La flambée des taux de frets pétroliers commence à avoir un impact sur la compétitivité du pétrole américain. Il en coûte $ 5 le baril pour expédier du pétrole du golfe du Mexique vers l’Asie du Nord contre $ 1,25 pour le pétrole du Moyen-Orient. Or le WTI arrivé à Houston ne coûte que $ 2.61 de moins que le Brent (données de la mi-octobre 2019). À la mi-octobre, les taux pour affréter un supertanker du Golfe pouvaient dépasser les $ 20 millions soit plus de $ 10 par baril. Par la suite, les taux sont un peu retombés. La tension la plus forte pèse sur les VLCC. Sur 700 navires de ce type dans le monde, 60 sont à l’arrêt pour adapter des «  scrubbers » rendus obligatoires par les règles IMO et 26 sont touchés par les sanctions américaines.

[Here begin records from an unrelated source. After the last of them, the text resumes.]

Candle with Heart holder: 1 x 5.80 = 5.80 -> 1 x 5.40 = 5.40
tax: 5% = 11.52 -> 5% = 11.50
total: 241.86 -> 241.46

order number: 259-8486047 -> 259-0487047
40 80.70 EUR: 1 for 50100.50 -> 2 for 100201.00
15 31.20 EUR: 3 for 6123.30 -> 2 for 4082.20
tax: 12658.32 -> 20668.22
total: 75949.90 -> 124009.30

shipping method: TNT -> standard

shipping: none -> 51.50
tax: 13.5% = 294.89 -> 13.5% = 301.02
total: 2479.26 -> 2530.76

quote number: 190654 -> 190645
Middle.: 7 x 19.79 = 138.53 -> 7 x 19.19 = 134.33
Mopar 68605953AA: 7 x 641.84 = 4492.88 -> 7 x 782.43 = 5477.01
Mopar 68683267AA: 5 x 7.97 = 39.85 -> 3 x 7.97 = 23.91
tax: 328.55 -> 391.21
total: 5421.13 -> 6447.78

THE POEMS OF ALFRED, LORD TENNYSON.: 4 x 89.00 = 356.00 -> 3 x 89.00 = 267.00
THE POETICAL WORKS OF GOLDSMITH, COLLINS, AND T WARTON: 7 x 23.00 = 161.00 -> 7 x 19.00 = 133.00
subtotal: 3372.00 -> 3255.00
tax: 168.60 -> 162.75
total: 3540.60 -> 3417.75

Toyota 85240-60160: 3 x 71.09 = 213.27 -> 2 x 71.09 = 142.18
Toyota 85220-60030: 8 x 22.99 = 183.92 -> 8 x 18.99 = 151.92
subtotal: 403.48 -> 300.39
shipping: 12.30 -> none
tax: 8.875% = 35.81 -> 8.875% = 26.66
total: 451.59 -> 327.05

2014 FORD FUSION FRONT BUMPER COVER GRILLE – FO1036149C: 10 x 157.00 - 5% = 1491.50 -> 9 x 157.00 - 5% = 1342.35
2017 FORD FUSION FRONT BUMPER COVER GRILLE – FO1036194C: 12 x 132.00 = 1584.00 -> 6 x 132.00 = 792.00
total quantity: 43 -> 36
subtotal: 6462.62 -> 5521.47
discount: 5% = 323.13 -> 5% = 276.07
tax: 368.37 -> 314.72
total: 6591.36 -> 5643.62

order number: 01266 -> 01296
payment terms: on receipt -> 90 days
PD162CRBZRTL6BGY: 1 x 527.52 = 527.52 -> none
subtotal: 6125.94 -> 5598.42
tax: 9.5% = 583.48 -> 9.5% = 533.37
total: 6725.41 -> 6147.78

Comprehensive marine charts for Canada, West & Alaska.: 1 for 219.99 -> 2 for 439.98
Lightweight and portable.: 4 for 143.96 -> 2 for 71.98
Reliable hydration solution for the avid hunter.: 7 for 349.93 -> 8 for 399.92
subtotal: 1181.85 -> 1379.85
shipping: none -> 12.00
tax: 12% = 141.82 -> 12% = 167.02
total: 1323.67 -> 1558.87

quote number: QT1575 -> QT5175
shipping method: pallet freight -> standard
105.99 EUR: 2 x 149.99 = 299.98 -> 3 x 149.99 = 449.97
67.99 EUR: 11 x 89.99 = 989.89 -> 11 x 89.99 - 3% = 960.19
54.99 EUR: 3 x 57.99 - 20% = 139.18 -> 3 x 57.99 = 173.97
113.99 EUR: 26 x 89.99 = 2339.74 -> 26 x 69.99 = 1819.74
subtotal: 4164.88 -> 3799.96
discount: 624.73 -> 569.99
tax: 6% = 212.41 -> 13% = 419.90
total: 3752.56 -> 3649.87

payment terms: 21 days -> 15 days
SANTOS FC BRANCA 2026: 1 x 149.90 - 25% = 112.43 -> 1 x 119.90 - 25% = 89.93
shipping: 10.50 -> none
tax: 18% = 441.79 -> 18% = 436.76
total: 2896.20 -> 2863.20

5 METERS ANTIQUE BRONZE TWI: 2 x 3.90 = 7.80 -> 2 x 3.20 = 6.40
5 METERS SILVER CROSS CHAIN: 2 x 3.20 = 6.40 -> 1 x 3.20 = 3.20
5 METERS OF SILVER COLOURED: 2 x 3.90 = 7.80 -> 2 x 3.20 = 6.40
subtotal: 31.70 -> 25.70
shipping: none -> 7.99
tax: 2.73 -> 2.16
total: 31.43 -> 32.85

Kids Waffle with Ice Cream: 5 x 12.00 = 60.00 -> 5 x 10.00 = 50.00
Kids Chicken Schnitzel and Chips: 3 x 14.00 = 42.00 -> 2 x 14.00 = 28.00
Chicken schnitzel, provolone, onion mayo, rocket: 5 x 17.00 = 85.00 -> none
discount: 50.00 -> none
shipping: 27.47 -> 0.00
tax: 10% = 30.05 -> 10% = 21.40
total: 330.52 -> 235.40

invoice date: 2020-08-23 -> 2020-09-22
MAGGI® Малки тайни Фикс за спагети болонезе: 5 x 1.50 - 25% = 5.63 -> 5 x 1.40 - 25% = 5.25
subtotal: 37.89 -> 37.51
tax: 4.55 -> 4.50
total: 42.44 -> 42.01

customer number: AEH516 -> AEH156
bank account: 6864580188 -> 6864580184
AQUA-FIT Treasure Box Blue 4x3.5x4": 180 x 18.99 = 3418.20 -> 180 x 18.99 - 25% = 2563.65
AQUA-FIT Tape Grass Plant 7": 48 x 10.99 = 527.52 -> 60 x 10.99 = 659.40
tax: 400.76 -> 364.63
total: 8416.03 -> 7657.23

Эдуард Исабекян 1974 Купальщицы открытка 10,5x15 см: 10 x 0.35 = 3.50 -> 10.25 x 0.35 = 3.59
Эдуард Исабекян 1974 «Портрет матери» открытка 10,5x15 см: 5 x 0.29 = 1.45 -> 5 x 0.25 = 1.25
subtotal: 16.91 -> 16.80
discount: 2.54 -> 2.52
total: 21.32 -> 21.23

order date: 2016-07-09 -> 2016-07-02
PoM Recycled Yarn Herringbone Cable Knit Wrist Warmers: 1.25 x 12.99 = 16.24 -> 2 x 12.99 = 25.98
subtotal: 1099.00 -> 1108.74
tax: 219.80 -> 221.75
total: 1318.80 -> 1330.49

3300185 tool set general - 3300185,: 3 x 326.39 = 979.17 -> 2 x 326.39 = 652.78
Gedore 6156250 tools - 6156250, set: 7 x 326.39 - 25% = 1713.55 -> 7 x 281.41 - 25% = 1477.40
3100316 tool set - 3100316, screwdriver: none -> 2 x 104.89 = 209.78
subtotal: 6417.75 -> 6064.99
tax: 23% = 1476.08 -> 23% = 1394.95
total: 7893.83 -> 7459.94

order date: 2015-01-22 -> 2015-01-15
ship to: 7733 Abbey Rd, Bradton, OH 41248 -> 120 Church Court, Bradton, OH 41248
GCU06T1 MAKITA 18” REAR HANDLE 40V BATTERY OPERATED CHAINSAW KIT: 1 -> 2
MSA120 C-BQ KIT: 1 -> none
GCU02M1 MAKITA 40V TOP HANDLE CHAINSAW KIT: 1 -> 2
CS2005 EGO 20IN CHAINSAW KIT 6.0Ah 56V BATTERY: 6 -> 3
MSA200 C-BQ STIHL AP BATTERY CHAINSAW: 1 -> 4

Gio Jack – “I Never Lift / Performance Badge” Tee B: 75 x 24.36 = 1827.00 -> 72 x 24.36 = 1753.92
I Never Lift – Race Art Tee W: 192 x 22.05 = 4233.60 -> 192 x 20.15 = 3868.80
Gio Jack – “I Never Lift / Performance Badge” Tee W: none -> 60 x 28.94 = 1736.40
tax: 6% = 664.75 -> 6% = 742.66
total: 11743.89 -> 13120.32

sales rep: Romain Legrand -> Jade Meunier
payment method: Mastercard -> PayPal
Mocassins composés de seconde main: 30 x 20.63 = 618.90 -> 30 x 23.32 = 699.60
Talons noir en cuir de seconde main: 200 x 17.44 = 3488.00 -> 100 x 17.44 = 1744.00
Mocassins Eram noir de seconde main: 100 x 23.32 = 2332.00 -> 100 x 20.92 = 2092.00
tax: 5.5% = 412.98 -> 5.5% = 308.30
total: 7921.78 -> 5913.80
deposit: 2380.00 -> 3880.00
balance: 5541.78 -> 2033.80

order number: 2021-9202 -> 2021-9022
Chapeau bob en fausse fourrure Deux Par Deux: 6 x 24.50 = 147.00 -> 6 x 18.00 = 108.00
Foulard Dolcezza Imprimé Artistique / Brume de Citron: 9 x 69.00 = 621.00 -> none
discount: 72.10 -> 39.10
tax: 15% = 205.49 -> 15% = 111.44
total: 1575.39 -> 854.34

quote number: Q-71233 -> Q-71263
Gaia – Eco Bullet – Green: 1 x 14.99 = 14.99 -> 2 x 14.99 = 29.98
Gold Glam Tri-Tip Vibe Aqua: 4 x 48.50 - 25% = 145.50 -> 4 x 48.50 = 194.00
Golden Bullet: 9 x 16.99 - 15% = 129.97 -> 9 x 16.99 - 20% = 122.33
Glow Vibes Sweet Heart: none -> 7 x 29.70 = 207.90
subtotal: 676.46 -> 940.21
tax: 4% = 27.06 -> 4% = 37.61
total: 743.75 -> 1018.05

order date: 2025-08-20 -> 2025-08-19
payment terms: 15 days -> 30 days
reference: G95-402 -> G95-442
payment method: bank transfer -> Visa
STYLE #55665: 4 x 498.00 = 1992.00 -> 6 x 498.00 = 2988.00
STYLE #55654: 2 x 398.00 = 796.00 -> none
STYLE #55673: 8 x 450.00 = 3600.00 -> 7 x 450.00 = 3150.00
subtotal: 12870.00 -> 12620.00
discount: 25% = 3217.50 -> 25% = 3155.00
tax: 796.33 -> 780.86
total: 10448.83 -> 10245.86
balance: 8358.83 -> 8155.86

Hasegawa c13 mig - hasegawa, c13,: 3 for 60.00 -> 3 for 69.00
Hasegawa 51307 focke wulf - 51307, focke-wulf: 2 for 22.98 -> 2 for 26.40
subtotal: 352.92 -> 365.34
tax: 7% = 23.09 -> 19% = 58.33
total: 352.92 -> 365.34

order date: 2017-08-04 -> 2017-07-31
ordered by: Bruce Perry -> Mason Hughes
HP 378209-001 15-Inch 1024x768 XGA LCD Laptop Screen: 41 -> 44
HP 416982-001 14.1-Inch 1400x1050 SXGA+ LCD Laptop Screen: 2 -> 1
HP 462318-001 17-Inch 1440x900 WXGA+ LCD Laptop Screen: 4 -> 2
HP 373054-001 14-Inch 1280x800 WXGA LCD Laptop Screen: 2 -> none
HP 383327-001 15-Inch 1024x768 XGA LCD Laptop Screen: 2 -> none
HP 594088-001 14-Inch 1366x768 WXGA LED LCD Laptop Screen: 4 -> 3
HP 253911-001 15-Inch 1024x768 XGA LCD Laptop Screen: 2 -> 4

Ce sont JP Morgan, Goldman Sachs, Citibank et BNP Paribas qui avec Shell ont géré le programme de hedge des exportations de pétrole au Mexique pour 2020 à hauteur de un milliard de dollars sur une base de $ 49 le baril pour le brut mexicain.

D’après Reuter, l’OPEP a produit en octobre, 29,59 mbj de pétrole, 690 000 bj de plus qu’en septembre. À 9,9 mbj, la production saoudienne est en hausse de 850 000 bj.

En août, la production américaine de pétrole a battu un nouveau record d’après l’EIA à 12,4 mbj. Record aussi pour la production de gaz naturel à 104,2 milliards de pieds cubes.

Le président Jair Bolsonaro souhaite que le Brésil adhère à l’OPEP ! En août, le Brésil a produit 3,1 mbj de pétrole.